Camp Sunshine

Camp Sunshine by Ruth Francisco

Camp Sunshine begins with a submarine attacking an oil transport vessel in the Florida Keys during WWII.

The powers that be have decided that no camps exist that are adequate for much needed amphibious training. The site selected is near the submarine attack site. General Dahl assigned Col. Walter Southers to run the site. Officially, it is named Camp Gordon  Johnston; unofficially, Southers and his Post Executive Officer Occam Goodwin have dubbed it Camp Sunshine.

As Goodwin and Southers wait for their jeep to be hauled from the mud during a preliminary site visit to the camp, two soldiers run from the woods asking their superior officers to view what has been found. A family of squatters was murdered at a small shack hidden in the forest: a man, woman, and infant. In addition to each person being shot, the site had also been bombed, as if to obliterate the entire place from existence.

As Goodwin attempts to investigate, a flare is shot, signaling more practice bombing is to begin. Since the family wasn’t a white family, Southers and Georgia Senator Peppers insist upon a complete cover-up, against Goodwin’s objections.

Once the camp is finished, Vivian, the postmaster’s daughter, moves 50 miles from her primary home in Capital City, to the newly created Camp Sunshine. In the city, she had a nice two story house; here, she lives in a shack on the beach so her father can run the post office. Fifty miles seemed such a short trip, but it was such a tremendously long journey for her entire family.

Camp Sunshine is an achingly beautiful portrait of a time held suspended by war in the 1940s. In an era when so much was changing in our own country, our men (some just children) were training and dying for the war. Others gave up their homes, their pots and pans, and so much more for the war.

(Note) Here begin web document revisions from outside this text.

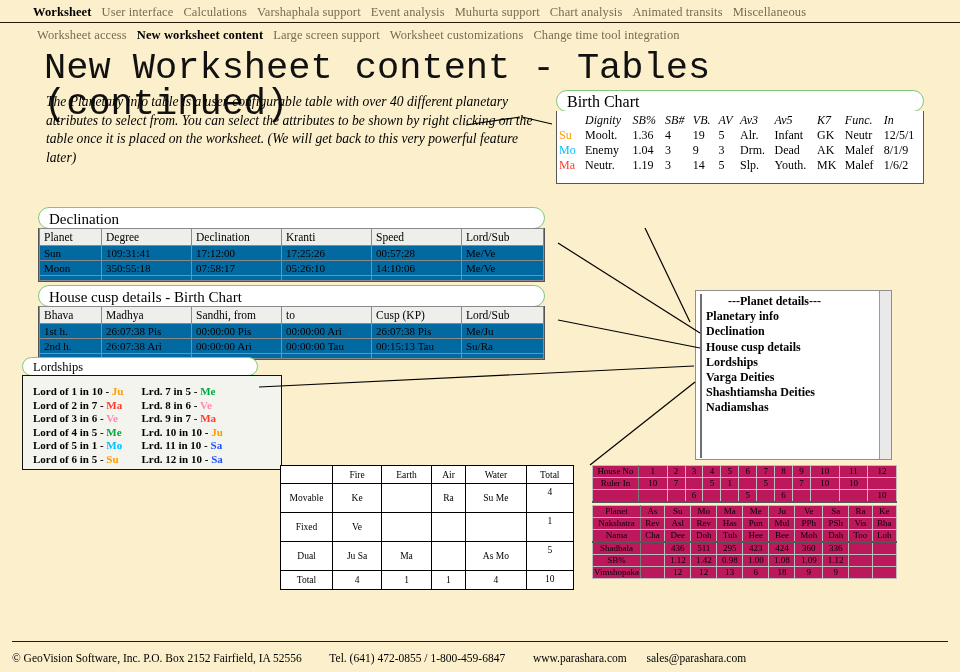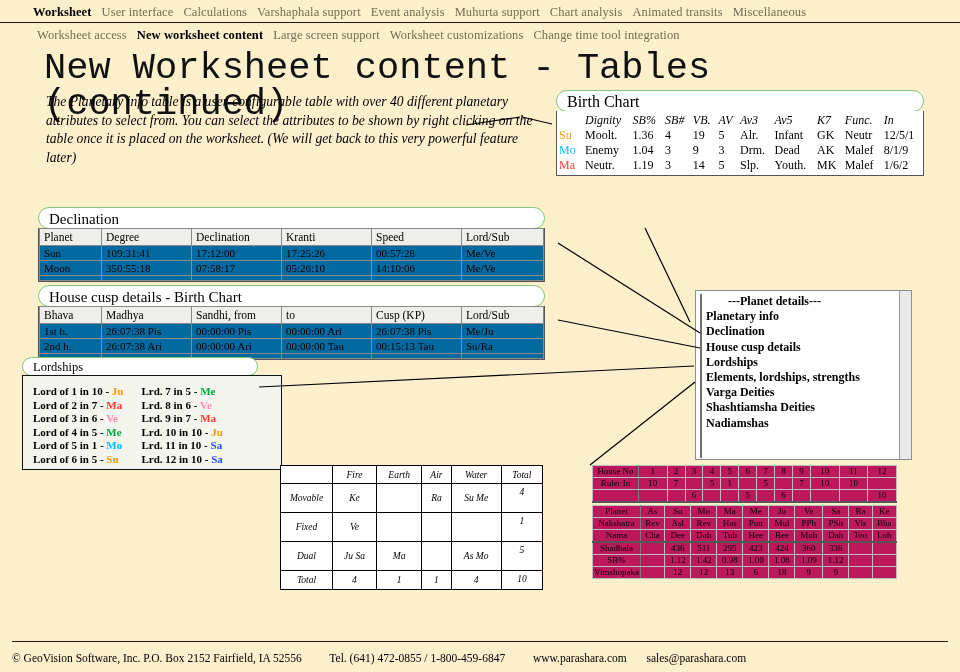--- a/index.html
+++ b/index.html
@@ -86,7 +86,7 @@
   
   #birth-chart { left:556px; top:90px; width:368px; }
   #birth-chart .panel-head { width:368px; font-size:16px; }
-  #birth-chart .panel-body { width:368px; padding:2px 0 2px 0; }
+  #birth-chart .panel-body { width:368px; padding:2px 0 10px 0; }
   table.bc {
     border-collapse:collapse; width:100%;
     font-size:12px; font-family:"Liberation Serif", serif;

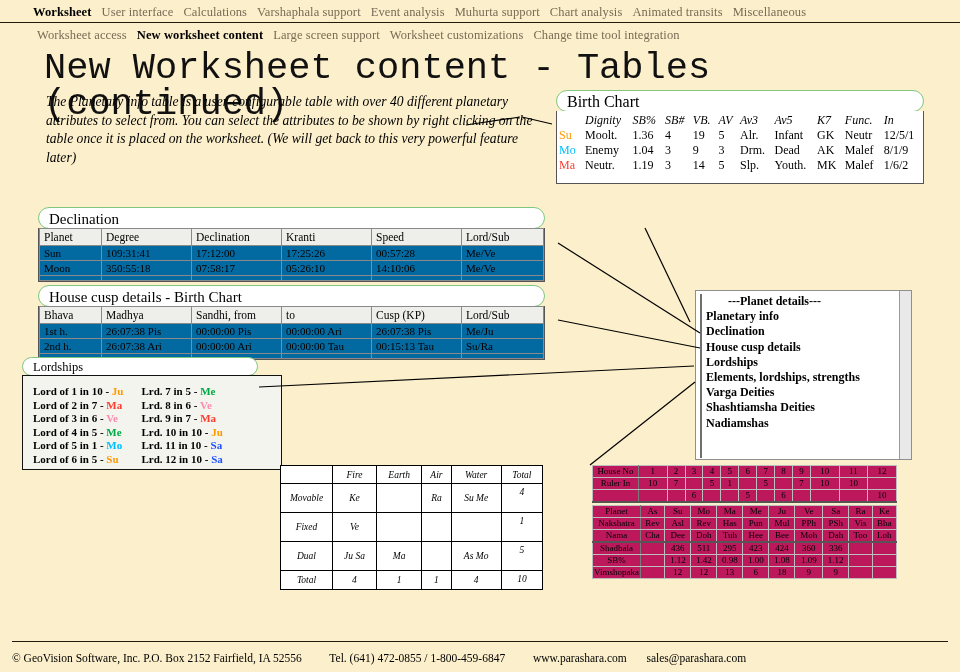--- a/index.html
+++ b/index.html
@@ -112,7 +112,7 @@
 
   
   #planet-menu {
-    position:absolute; left:695px; top:290px; width:217px; height:170px;
+    position:absolute; left:695px; top:290px; width:197px; height:170px;
     background:#ffffff; border:1px solid #8f8f8f;
   }
   #planet-menu .menu-inner {

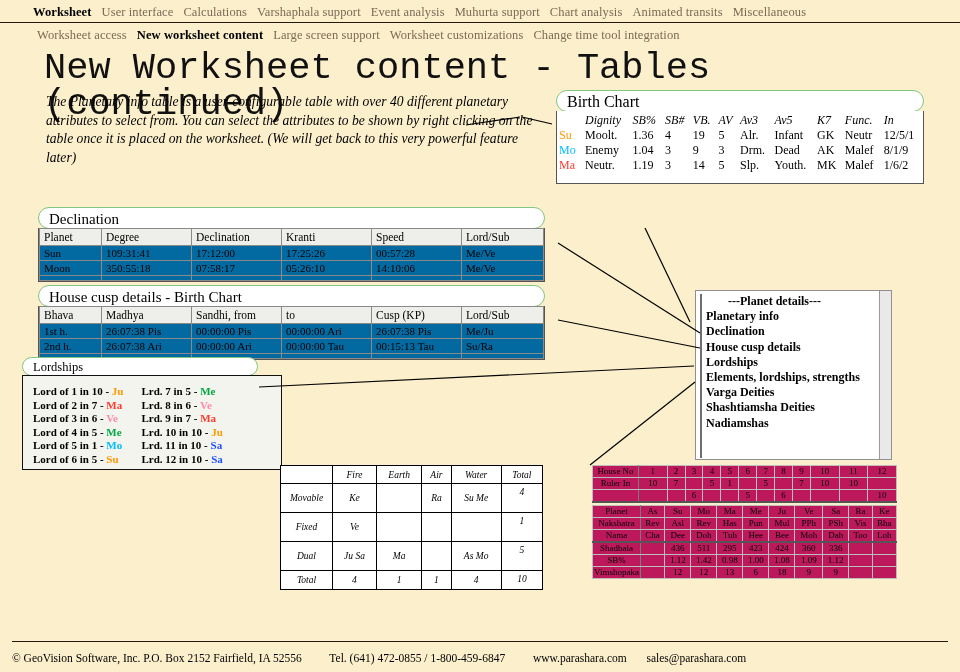--- a/index.html
+++ b/index.html
@@ -364,7 +364,6 @@
       <div class="pm-item">Declination</div>
       <div class="pm-item">House cusp details</div>
       <div class="pm-item">Lordships</div>
-      <div class="pm-item">Elements, lordships, strengths</div>
       <div class="pm-item">Varga Deities</div>
       <div class="pm-item">Shashtiamsha Deities</div>
       <div class="pm-item">Nadiamshas</div>

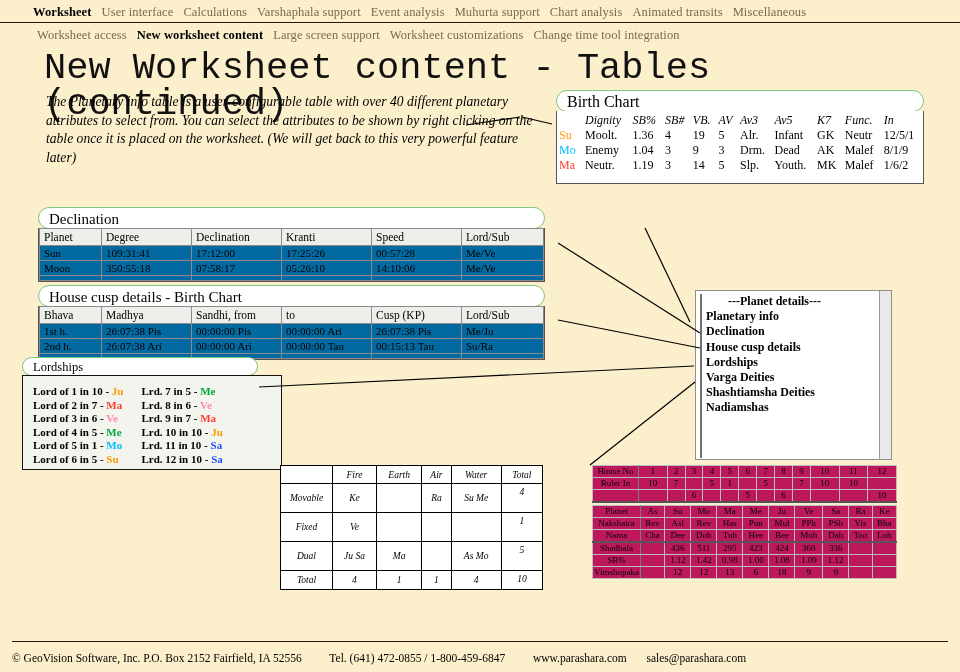--- a/index.html
+++ b/index.html
@@ -130,8 +130,8 @@
   
   #elements-table { position:absolute; left:280px; top:465px; width:295px; }
   table.elem {
-    border-collapse:collapse; width:263px; background:#fff;
-    font-size:9.5px; font-family:"Liberation Serif", serif;font-style:italic;
+    border-collapse:collapse; width:294px; background:#fff;
+    font-size:9.5px; font-family:"Liberation Serif", serif;
   }
   table.elem td, table.elem th {
     border:1px solid #000; text-align:center; font-weight:normal;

Camp Sunshine is a look at a time many have either forgotten or have never known. It is poetically written by an author with a grace and style with words that is found only rarely.

This book has stayed with me for weeks. It has awakened a need in me to ask questions that should have been asked a decade ago. Ruth Francisco has the ability to awaken the urge within the reader to reconnect with others. This is a rare and wonderful gift and this book is a true work of art.